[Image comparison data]
^^^^
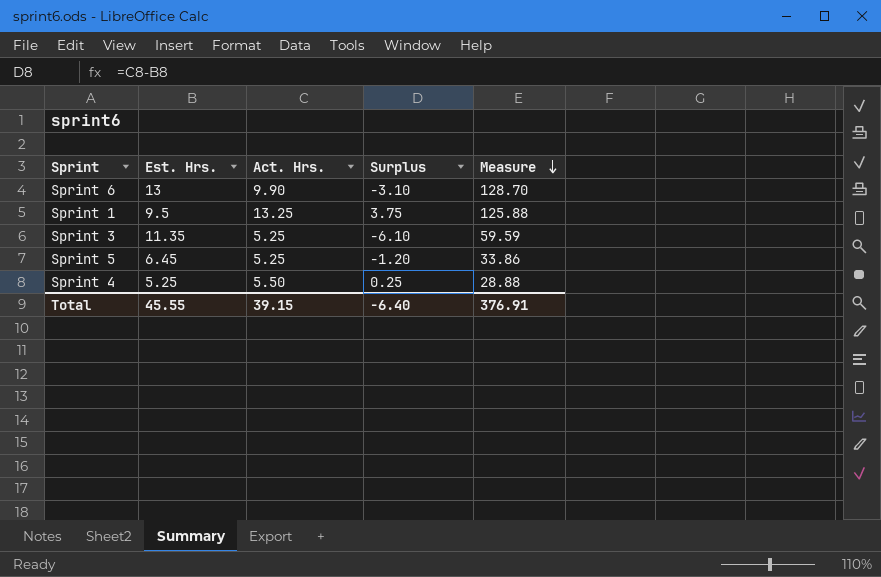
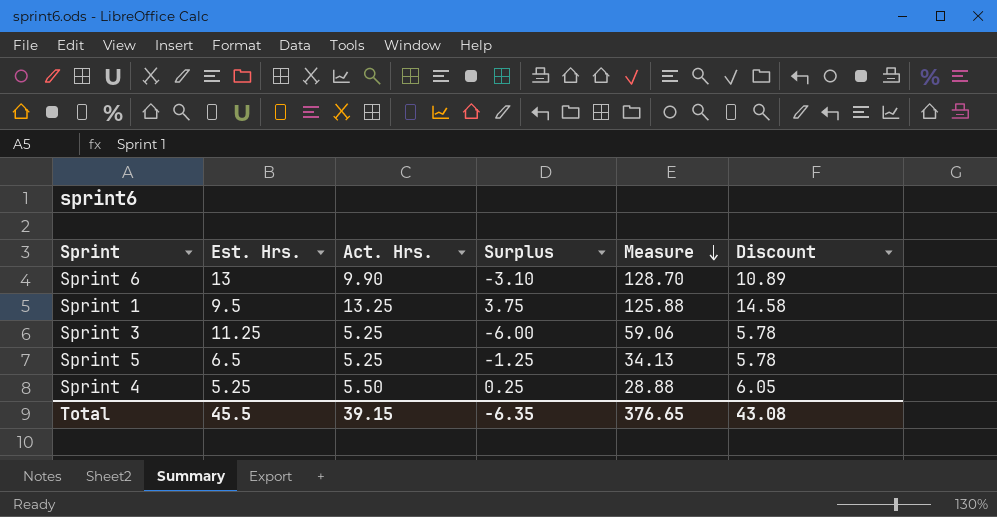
column Discount | formula: none -> [Act. Hrs.] * 1.1
Sprint 3 | Est. Hrs.: 11.35 -> 11.25
Sprint 3 | Surplus: -6.10 -> -6.00
Sprint 3 | Measure: 59.59 -> 59.06
Sprint 5 | Est. Hrs.: 6.45 -> 6.5
Sprint 5 | Surplus: -1.20 -> -1.25
Sprint 5 | Measure: 33.86 -> 34.13
Total | Est. Hrs.: 45.55 -> 45.5
Total | Surplus: -6.40 -> -6.35
Total | Measure: 376.91 -> 376.65

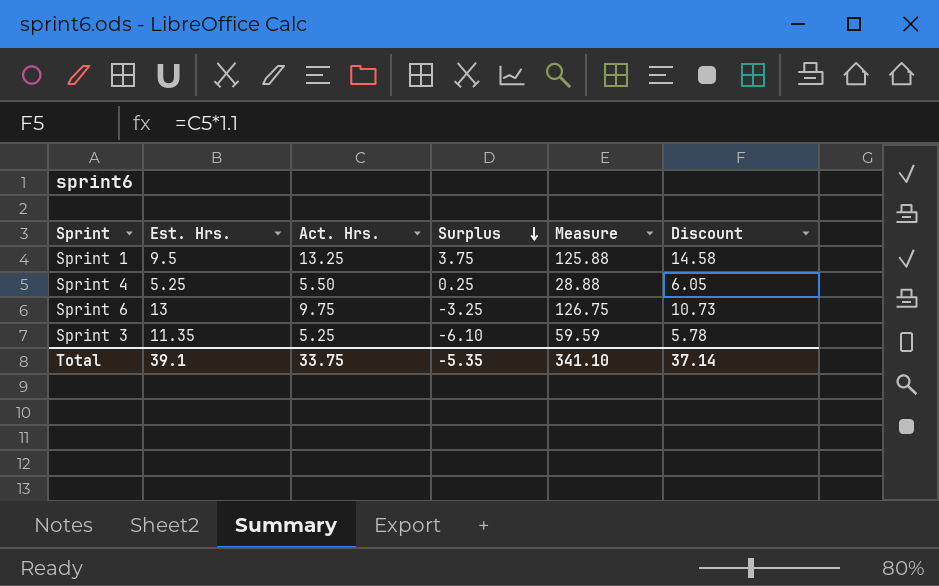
row order: Measure descending -> Surplus descending
row Sprint 5: 6.5 | 5.25 | -1.25 | 34.13 | 5.78 -> none
Sprint 6 | Act. Hrs.: 9.90 -> 9.75
Sprint 6 | Surplus: -3.10 -> -3.25
Sprint 6 | Measure: 128.70 -> 126.75
Sprint 6 | Discount: 10.89 -> 10.73
Sprint 3 | Est. Hrs.: 11.25 -> 11.35
Sprint 3 | Surplus: -6.00 -> -6.10
Sprint 3 | Measure: 59.06 -> 59.59
Total | Est. Hrs.: 45.5 -> 39.1
Total | Act. Hrs.: 39.15 -> 33.75
Total | Surplus: -6.35 -> -5.35
Total | Measure: 376.65 -> 341.10
Total | Discount: 43.08 -> 37.14

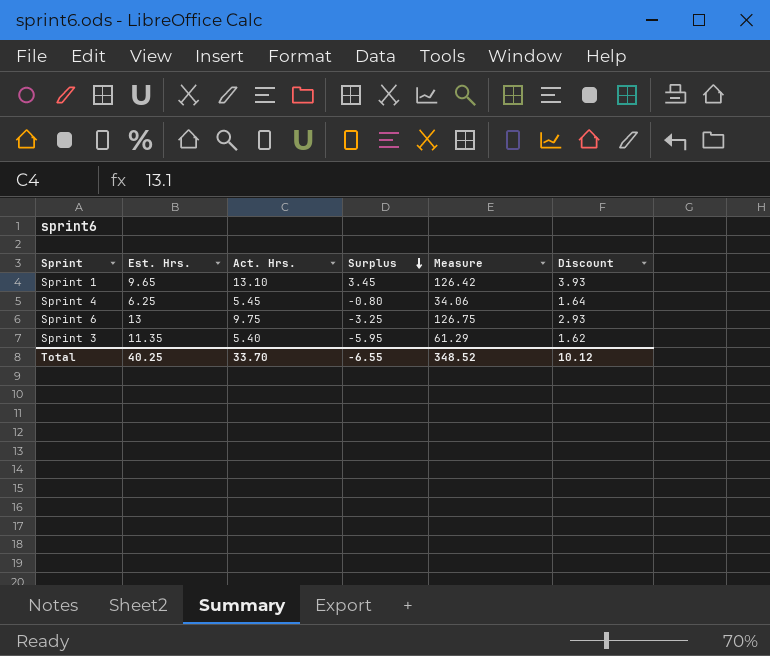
column Discount | formula: [Act. Hrs.] * 1.1 -> [Act. Hrs.] * 0.3
Sprint 1 | Est. Hrs.: 9.5 -> 9.65
Sprint 1 | Act. Hrs.: 13.25 -> 13.10
Sprint 1 | Surplus: 3.75 -> 3.45
Sprint 1 | Measure: 125.88 -> 126.42
Sprint 4 | Est. Hrs.: 5.25 -> 6.25
Sprint 4 | Act. Hrs.: 5.50 -> 5.45
Sprint 4 | Surplus: 0.25 -> -0.80
Sprint 4 | Measure: 28.88 -> 34.06
Sprint 3 | Act. Hrs.: 5.25 -> 5.40
Sprint 3 | Surplus: -6.10 -> -5.95
Sprint 3 | Measure: 59.59 -> 61.29
Total | Est. Hrs.: 39.1 -> 40.25
Total | Act. Hrs.: 33.75 -> 33.70
Total | Surplus: -5.35 -> -6.55
Total | Measure: 341.10 -> 348.52
Total | Discount: 37.14 -> 10.12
^^^^
**YOUR GOAL:** Exact copy, no pictures: reproduce every entry shown above.

**TASK RESULT:**
column Discount | formula: none -> [Act. Hrs.] * 1.1
Sprint 3 | Est. Hrs.: 11.35 -> 11.25
Sprint 3 | Surplus: -6.10 -> -6.00
Sprint 3 | Measure: 59.59 -> 59.06
Sprint 5 | Est. Hrs.: 6.45 -> 6.5
Sprint 5 | Surplus: -1.20 -> -1.25
Sprint 5 | Measure: 33.86 -> 34.13
Total | Est. Hrs.: 45.55 -> 45.5
Total | Surplus: -6.40 -> -6.35
Total | Measure: 376.91 -> 376.65

row order: Measure descending -> Surplus descending
row Sprint 5: 6.5 | 5.25 | -1.25 | 34.13 | 5.78 -> none
Sprint 6 | Act. Hrs.: 9.90 -> 9.75
Sprint 6 | Surplus: -3.10 -> -3.25
Sprint 6 | Measure: 128.70 -> 126.75
Sprint 6 | Discount: 10.89 -> 10.73
Sprint 3 | Est. Hrs.: 11.25 -> 11.35
Sprint 3 | Surplus: -6.00 -> -6.10
Sprint 3 | Measure: 59.06 -> 59.59
Total | Est. Hrs.: 45.5 -> 39.1
Total | Act. Hrs.: 39.15 -> 33.75
Total | Surplus: -6.35 -> -5.35
Total | Measure: 376.65 -> 341.10
Total | Discount: 43.08 -> 37.14

column Discount | formula: [Act. Hrs.] * 1.1 -> [Act. Hrs.] * 0.3
Sprint 1 | Est. Hrs.: 9.5 -> 9.65
Sprint 1 | Act. Hrs.: 13.25 -> 13.10
Sprint 1 | Surplus: 3.75 -> 3.45
Sprint 1 | Measure: 125.88 -> 126.42
Sprint 4 | Est. Hrs.: 5.25 -> 6.25
Sprint 4 | Act. Hrs.: 5.50 -> 5.45
Sprint 4 | Surplus: 0.25 -> -0.80
Sprint 4 | Measure: 28.88 -> 34.06
Sprint 3 | Act. Hrs.: 5.25 -> 5.40
Sprint 3 | Surplus: -6.10 -> -5.95
Sprint 3 | Measure: 59.59 -> 61.29
Total | Est. Hrs.: 39.1 -> 40.25
Total | Act. Hrs.: 33.75 -> 33.70
Total | Surplus: -5.35 -> -6.55
Total | Measure: 341.10 -> 348.52
Total | Discount: 37.14 -> 10.12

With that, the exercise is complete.